Chips crevettes

C’est une toute petite dame asiatique, aux cheveux gris, emmitouflée dans sa doudoune. Elle triture bruyamment son paquet presque vide. Elle enfonce la main jusqu’au poignet dans un paquet de chips à la crevette. Elle lèche les miettes sur ses doigts gras et salés, qu’elle replonge au fond du sachet. Puis, ne trouvant plus rien, elle fourre son nez dans le sac, dans un grand bruit de plastique froissé. Enfin, d’un geste appliqué, elle l’aplatit, le plie en quatre et s’époussette un peu. Elle attrape sa canne et descend du RER D, Gare du Nord.

Liftée

Elle se tient très droite, dans sa jupe à pois. Elle a une frange de jeune fille et un air un peu écarquillé. Ses yeux sont trop grands sous des paupières trop lisses. Son menton bosselé et sa bouche lippue lui donnent l’air de bouder en permanence.

Les vacances

Une rame bondée sur la ligne 7. Ils sont quatre, le père, la mère et les deux filles. L’adolescente panique. Elle tire frénétiquement la poignée de sa valise coincée entre les portes qui se referment. Son père l’engueule. Pull orange vif et visage congestionné, il charrie aussi une grosse valise bleue à roulettes. La mère, encombrée d’un sac vert Harrod’s, traîne son barda. D’un coup d’oeil, elle balaie la rame. Manque la cadette. La petite, couettes au vent et ciré vert-pomme, est à la traîne. Elle monte par une autre porte, cherche ses parents.
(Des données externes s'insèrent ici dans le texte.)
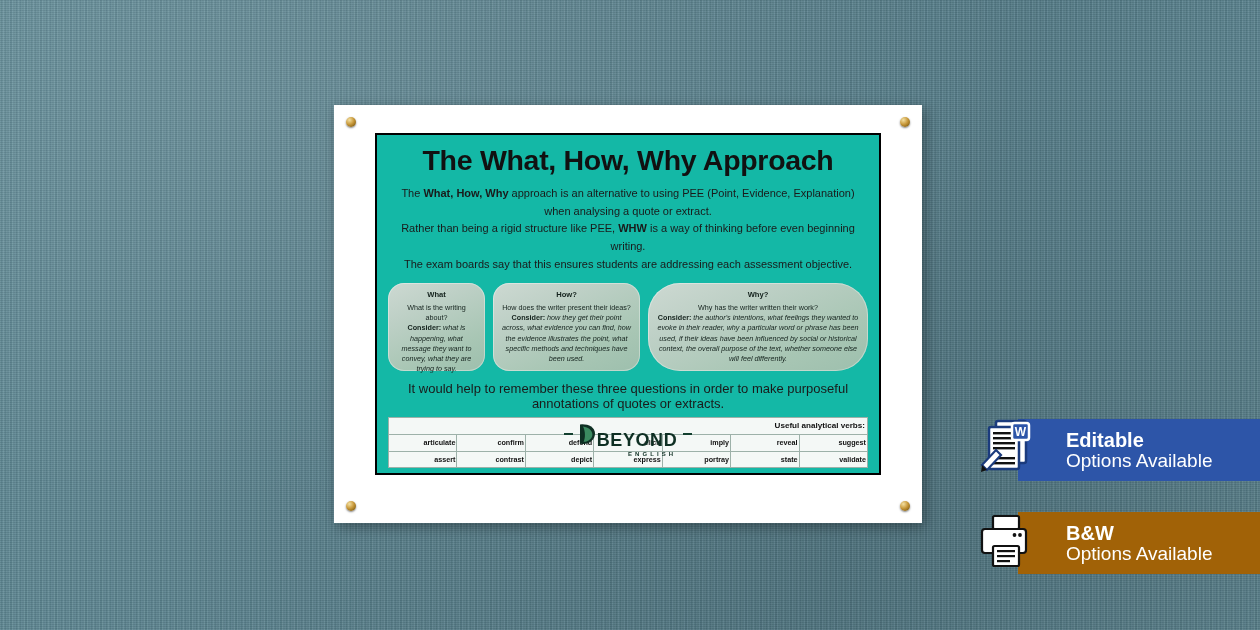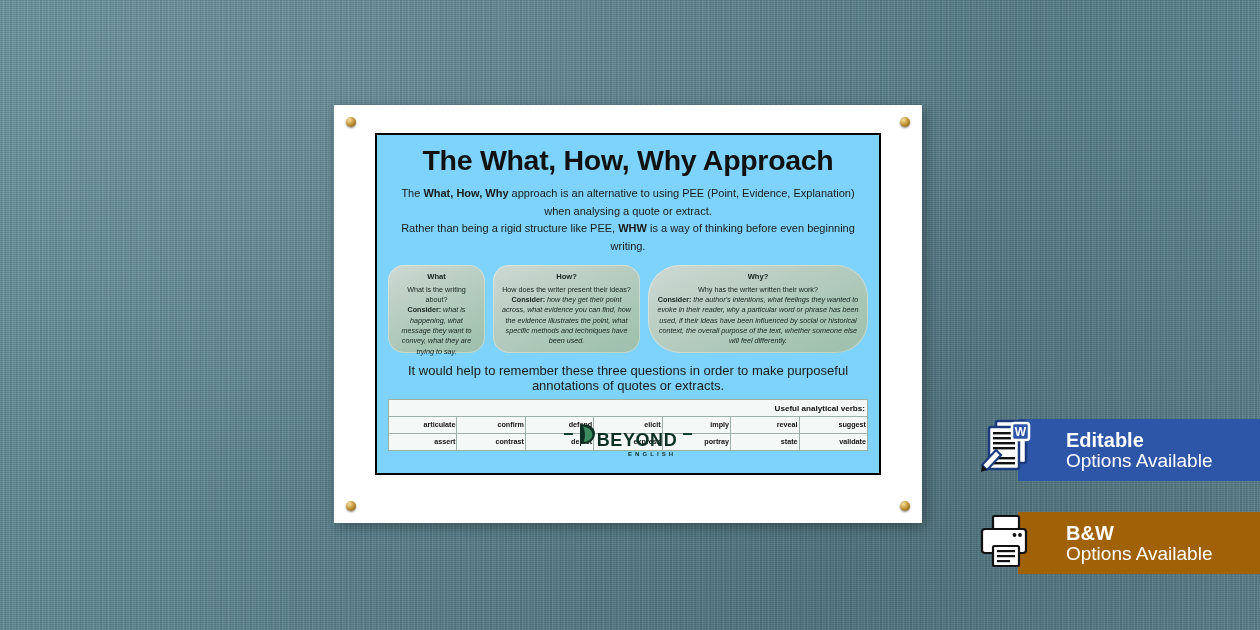"The What, How, Why Approach" #frame { background: #7dd3fc -> #14b8a6 }
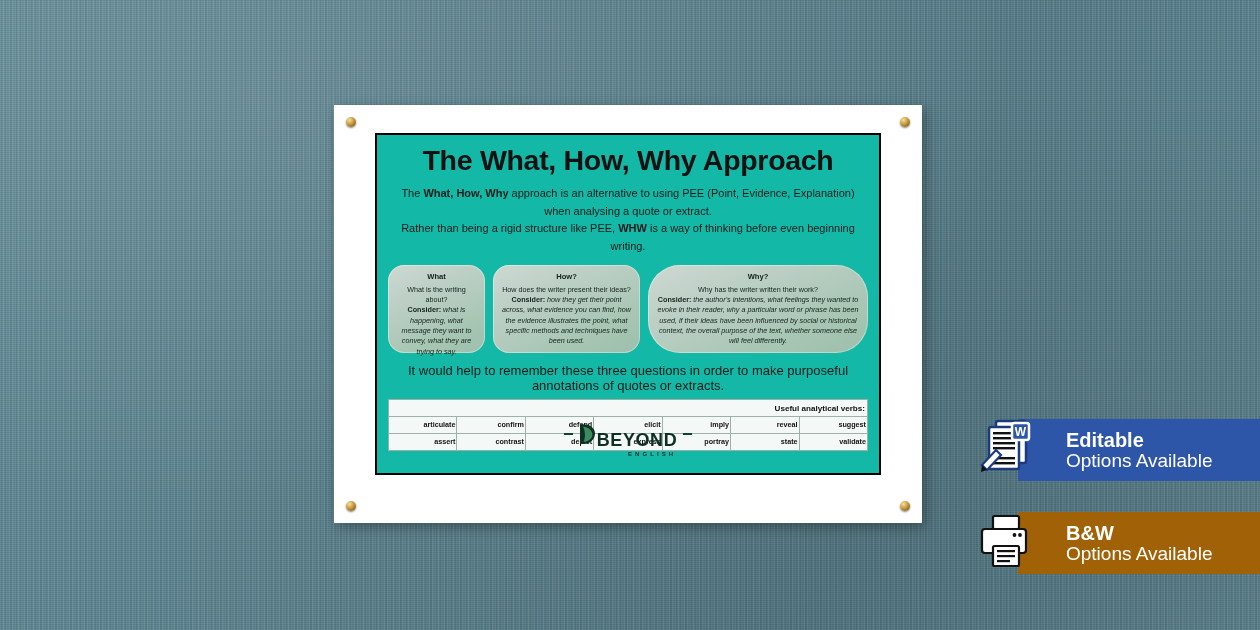"The exam boards say that" div { html: none -> <div>The exam boards say that this ensures students are addressing each assessment objective.</div> }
Elle se fraie un chemin jusqu’à eux dans la rame bondée, à grands coups de sac à dos rose. “On part en vacances, on part en vacances” chantonne-t-elle. Gare de l’Est, le tourbillon coloré de la famille Fenouillard bouscule tout le monde et descend.

Le violoniste

Courbé en deux sur son violon, un tout petit vieillard au teint rouge joue un air guilleret. Les grincements de son instrument couvrent à peine ceux du métro. Il porte une chemise à carreaux bleu pétrole et un gilet noir, un pantalon à rayures et de fines lunettes dorées. A la fin de son air, il louvoie péniblement dans la rame surpeuplée. Toujours plié en deux, tête baissée, un gobelet de café vide à la main.

Touristes

Un couple, petite vingtaine et fort accent marseillais, examine un plan de Paris. Lui, défaitiste :” Qu’est-ce qu’on peut faire aujourd’hui ? Montmartre ? S’il fait pas beau, ça vaut pas le coup”. Il désigne le plan “Et là, dans ce coin, y a que ça à voir ?” Elle : “Y a la Tour Eiffel, le Trocadéro, le Champ de Mars, les Champs Elysées, le Louvre…”

La voix

“Scusez derannch”, susurre-t-elle dans son micro, juste avant d’entamer une mélopée plaintive réverbérée par son ampli rafistolé. Les voyageurs sourient, surpris du son à la tristesse incongrue, jailli d’une toute petite dame au visage sombre.

L’aveugle

Un grand monsieur à barbe grise avance précautionneusement dans la rame, tâtonnant avec sa canne blanche. Un homme lui attrape le bras, l’emmène d’autorité vers les sièges. Tout le monde s’écarte, un type se lève. “Vous voulez vous asseoir ?” “Mais non, je veux descendre !” réplique vivement l’aveugle. Demi-tour, marche-arrière, le signal retentit. Des âmes zélées empoignent l’homme pour le conduire fissa vers la sortie, juste avant que les portes ne se referment.

L’homme triste

Une parka marron un peu sale souligne ses épaules voûtées. Sa chemise blanche est froissée. Les yeux un peu tombant, il regarde dans le vague. Assis côté couloir, le menton posé dans la paume de sa main, il dodeline doucement au rythme du métro. Deux rides profondes cernent sa bouche.